Cassandra gives me a brief look, warmth and surprise glimmering in her eyes. “You really love all three of them, huh?”
“I guess that’s why it hurts so deeply to pull away from them.”
“It’s also why you’re so scared and pulling away in the first place.”
“It was beautiful while it lasted, right?” I choke on another round of tears.
“It was,” she says. “You were happy. I could tell.”
“Maybe it’ll be better once I take this time off. Maybe someday I’ll find what I need and deserve.”
“You’re gonna be okay, Shay, just remember that first and foremost. Enjoy this break we’re going on. You’ll love the lake, the forest, the tranquility that comes with both. You’ll find clarity in solitude.”

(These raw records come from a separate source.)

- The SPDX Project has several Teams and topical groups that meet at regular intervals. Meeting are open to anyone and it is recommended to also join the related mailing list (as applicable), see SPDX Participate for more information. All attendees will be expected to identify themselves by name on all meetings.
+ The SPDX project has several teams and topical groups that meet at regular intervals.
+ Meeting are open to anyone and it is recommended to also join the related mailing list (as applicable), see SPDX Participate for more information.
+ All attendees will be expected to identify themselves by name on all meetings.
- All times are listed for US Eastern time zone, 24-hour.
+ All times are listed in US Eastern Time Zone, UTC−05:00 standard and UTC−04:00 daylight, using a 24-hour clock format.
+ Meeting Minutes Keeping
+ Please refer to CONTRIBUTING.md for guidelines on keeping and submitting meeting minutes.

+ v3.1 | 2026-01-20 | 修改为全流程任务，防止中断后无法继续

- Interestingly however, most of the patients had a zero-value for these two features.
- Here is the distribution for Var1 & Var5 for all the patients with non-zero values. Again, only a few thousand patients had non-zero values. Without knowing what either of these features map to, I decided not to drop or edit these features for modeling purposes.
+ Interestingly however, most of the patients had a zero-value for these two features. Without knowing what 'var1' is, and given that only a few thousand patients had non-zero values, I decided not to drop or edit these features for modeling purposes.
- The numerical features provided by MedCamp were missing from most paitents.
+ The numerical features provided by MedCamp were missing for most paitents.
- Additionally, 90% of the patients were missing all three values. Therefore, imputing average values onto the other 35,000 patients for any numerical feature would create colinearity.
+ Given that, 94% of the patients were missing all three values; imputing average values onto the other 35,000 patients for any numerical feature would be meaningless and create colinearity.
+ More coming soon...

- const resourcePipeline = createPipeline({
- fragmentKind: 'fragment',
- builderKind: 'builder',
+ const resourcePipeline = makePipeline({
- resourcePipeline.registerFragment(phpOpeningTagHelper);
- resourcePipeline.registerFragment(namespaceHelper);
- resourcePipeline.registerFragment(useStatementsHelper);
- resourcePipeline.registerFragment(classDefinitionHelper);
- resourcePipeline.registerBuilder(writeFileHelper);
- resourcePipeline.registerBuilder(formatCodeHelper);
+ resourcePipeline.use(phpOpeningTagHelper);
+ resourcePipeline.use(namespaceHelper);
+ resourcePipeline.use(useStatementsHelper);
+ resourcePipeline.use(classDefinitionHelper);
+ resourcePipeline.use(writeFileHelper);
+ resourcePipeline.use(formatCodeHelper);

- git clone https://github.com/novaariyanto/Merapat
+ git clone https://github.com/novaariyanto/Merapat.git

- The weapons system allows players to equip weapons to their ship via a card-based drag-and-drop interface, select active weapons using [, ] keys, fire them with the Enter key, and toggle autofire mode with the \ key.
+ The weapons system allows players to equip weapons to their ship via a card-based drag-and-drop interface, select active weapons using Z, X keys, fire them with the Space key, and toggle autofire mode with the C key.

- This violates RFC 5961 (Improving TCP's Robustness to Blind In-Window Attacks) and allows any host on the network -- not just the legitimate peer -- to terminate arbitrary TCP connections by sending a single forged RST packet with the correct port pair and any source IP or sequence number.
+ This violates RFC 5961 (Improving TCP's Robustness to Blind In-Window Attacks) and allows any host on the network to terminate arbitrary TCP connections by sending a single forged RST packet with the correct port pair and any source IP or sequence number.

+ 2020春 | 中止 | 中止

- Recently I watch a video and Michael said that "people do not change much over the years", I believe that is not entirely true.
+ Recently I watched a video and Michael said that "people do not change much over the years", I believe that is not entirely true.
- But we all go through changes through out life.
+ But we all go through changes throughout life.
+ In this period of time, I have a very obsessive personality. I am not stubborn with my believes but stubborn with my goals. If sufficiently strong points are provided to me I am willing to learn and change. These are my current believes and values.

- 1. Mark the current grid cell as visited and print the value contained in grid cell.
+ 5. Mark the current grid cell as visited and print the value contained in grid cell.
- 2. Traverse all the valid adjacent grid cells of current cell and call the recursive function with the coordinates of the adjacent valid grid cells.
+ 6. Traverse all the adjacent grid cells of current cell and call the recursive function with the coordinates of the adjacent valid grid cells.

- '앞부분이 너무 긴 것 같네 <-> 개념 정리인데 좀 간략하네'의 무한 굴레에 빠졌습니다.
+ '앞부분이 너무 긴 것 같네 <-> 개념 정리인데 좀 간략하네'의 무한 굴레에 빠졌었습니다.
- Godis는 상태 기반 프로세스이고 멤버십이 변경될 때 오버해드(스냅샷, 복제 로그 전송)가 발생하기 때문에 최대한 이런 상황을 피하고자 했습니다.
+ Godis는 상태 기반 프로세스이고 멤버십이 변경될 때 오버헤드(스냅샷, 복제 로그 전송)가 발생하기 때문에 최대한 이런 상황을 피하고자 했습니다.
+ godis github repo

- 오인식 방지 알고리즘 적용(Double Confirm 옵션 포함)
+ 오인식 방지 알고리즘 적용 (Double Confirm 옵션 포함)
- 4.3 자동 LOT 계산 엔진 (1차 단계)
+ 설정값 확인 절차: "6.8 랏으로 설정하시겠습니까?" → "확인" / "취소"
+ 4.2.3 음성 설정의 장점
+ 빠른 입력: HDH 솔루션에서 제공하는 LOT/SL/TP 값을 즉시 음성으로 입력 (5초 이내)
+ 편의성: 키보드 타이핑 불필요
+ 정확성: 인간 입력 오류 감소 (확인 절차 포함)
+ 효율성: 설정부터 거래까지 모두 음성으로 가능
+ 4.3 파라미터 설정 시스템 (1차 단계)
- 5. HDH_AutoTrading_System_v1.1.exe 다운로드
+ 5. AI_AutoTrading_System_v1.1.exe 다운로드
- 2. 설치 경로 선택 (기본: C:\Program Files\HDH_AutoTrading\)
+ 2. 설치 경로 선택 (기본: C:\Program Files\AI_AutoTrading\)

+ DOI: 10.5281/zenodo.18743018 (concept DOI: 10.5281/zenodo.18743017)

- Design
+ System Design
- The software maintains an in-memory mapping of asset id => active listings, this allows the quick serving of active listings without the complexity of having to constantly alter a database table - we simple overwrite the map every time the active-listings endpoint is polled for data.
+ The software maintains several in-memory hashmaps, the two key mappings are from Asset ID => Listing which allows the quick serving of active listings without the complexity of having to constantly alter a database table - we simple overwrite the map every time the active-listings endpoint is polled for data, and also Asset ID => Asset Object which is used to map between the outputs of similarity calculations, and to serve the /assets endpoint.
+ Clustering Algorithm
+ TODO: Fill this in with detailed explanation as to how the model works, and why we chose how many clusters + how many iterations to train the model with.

I give her a curious look. “You do this a lot, don’t you?”
“Every other weekend, yeah. I go away and come back with my batteries recharged and my mind cleared. Trust me, babe, the trees and the woods will always be there for us to hide and gather our thoughts.”
There’s so much unraveling inside me. There are moments when I can barely breathe, when every layer of my life comes crashing down, squelching me under the weight of all my decisions put together. There are moments when I look up and see a ray of sunlight piercing through the dark sky of my own thoughts. Days and days, I suppose.
But yeah, maybe it’ll work out in the end, and maybe it won’t.
Either way, I’ve got a baby coming and a broken heart to mend. I need to put myself first, and I need a good cleanse of the soul with a couple of weeks spent out in the middle of nowhere. Maybe I’ll emerge a wholly different person—or at least a sharper version of myself. A healed version of myself.
24
Shay
Afew days by the lake have already begun to work their magic, albeit rather slowly.
I sleep better. Then again, Cassandra and I spend most of our time outdoors. The cabin is small but comfortable and with all the modern amenities. The town is just half a mile away, and the roads are surprisingly clear for late February in these parts of Canada. It snows a lot, but the local government has a huge fleet of snowplows constantly out on the road.
It’s a beautiful place, surrounded by a deep green forest of majestic pines and ancient oak trees. It overlooks the south side of the lake, with waters reflecting a giant sky. At night, the view is a breath-taking spectacle of lights since we’re so far away from light-polluting cities. The moon and the stars dance freely over the black heavens, strips of stardust and strands of our galaxy becoming visible on the clear nights. The air is crisp and fresh, while the snow stays fluffy and plump for days on end.
We start our mornings in the spacious living room by the fireplace. Flames crackle, and I love the smell of burning wood with my decaffeinated coffee. Cassandra makes sure I’m not eating or drinking anything that might affect my pregnancy. I mean, who needs a man when you’ve got a friend like her?
“Oh, look at that sky,” she declares as she settles by the bay window. “It’s gonna be clear and sunny today. You know what that means, right?”
“We’re gonna visit the farm next door…” I shouldn’t sound so disappointed. They’re only a hundred yards down the road from us, and they’re the sweetest people we’ve come across so far.
“You love hanging out with their goats! Why are you so glum?”
“I don’t think I’m glum, just… bloated,” I sigh deeply. “I do love hanging out with their goats.”
“We should definitely eat before we head out, though,” Cassandra says.
We’re still in our flannel jammies, thick woolen socks rolled down to our ankles—mine are slightly swollen, and my back hurts a little. She gives me a worried look, so I’m compelled to respond with a reassuring smile. “Don’t hover, Cass. I’m good. Just the joys of pregnancy.”
“Oh, you’re gonna go through it like a champ. All of those gym workouts will pay off, and you know it.”